E2 ModerateModerate confidencePEM not requiredCross-SectionalPeer-reviewedReviewed
Standard · 3 min
Causal attributions for somatic sensations in patients with chronic fatigue syndrome and their partners.
Butler, J A, Chalder, T, Wessely, S · Psychological medicine · 2001 · DOI
Quick Summary
This study looked at how people with ME/CFS explain their symptoms—whether they believe physical causes are responsible versus other factors. Researchers found that patients with ME/CFS tend to blame physical causes for their symptoms more often than healthy controls do. Interestingly, family members living with ME/CFS patients also blamed physical causes for the patients' symptoms, but not for their own symptoms. The researchers suggest that how partners view the illness might affect how well patients recover.
Why It Matters
Understanding how both patients and their families interpret ME/CFS symptoms could improve treatment approaches. If family beliefs about the illness influence patient recovery, then involving partners in psychologically-informed treatments might enhance outcomes. This study highlights that ME/CFS doesn't occur in isolation—the family environment and shared attributions about illness cause matter for patient wellbeing.
Observed Findings
CFS patients were significantly more likely to make somatic (physical cause) attributions for their symptoms than fracture clinic controls.

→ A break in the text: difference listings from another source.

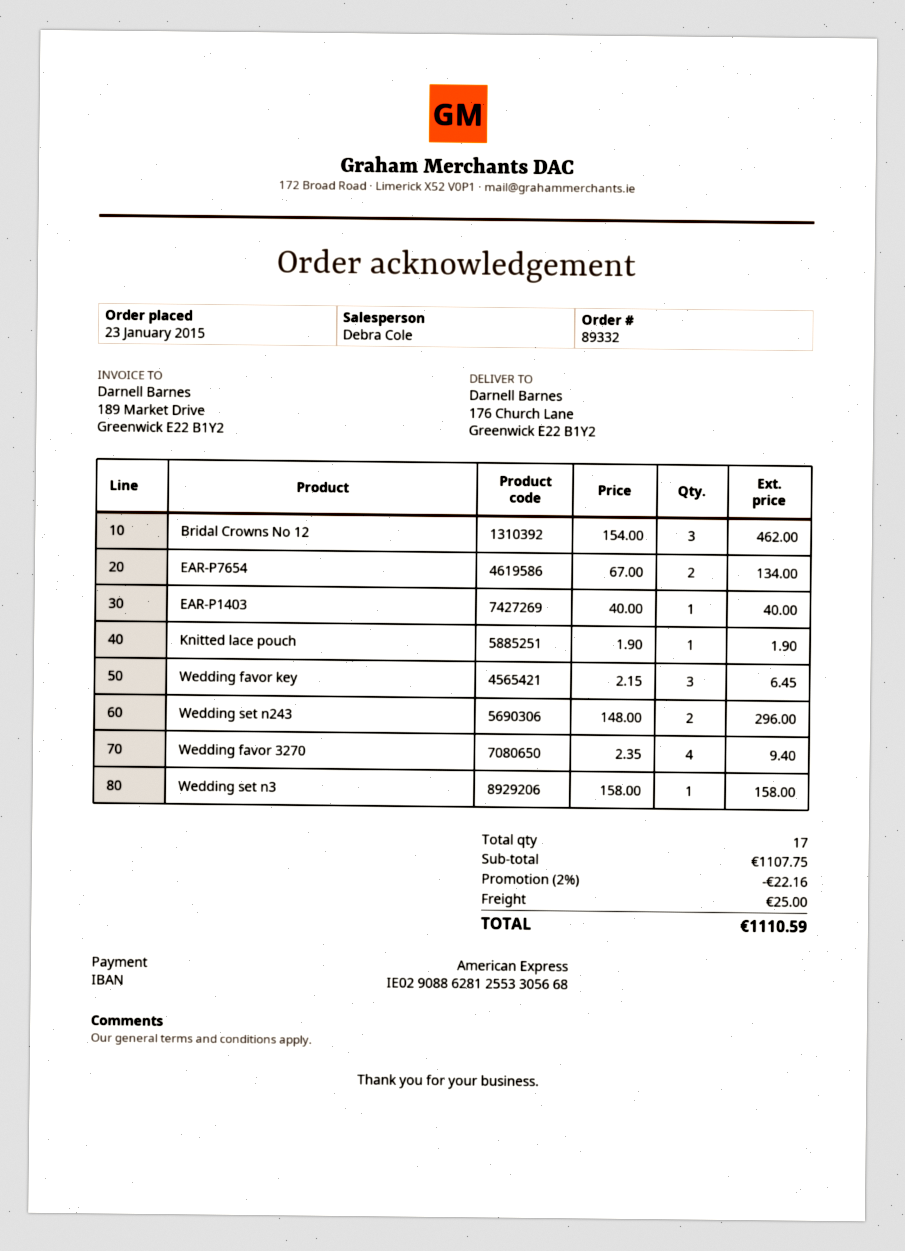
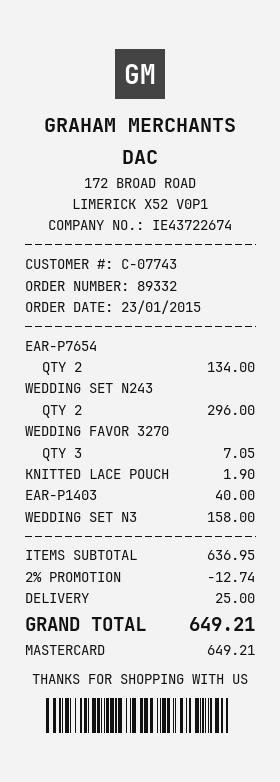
payment method: American Express -> Mastercard
Bridal Crowns No 12: 3 for 462.00 -> none
Wedding favor key: 3 for 6.45 -> none
Wedding favor 3270: 4 for 9.40 -> 3 for 7.05
subtotal: 1107.75 -> 636.95
discount: 2% = 22.16 -> 2% = 12.74
total: 1110.59 -> 649.21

Relatives of CFS patients made significantly more somatic attributions when explaining the patient's symptoms.
Relatives of CFS patients made predominantly normalizing attributions for their own symptoms, similar to fracture clinic controls.
No difference was found between relatives and controls regarding attributions for the relatives' own symptoms.
Inferred Conclusions
A tendency to make somatic attributions for symptoms may represent a vulnerability factor for CFS development.
Partners' attributions about CFS patients' symptoms differ significantly from how partners explain their own symptoms, suggesting selective attribution patterns specific to the patient's illness.
Cognitive-behavioral treatments for CFS should be modified to address partners' attributions, as these beliefs may influence patient recovery.
Remaining Questions
Does changing partners' attributions about the patient's illness actually improve the patient's recovery or functional outcomes?
Does a pre-existing tendency to make somatic attributions truly precede CFS development, or does the illness experience itself create these attribution patterns?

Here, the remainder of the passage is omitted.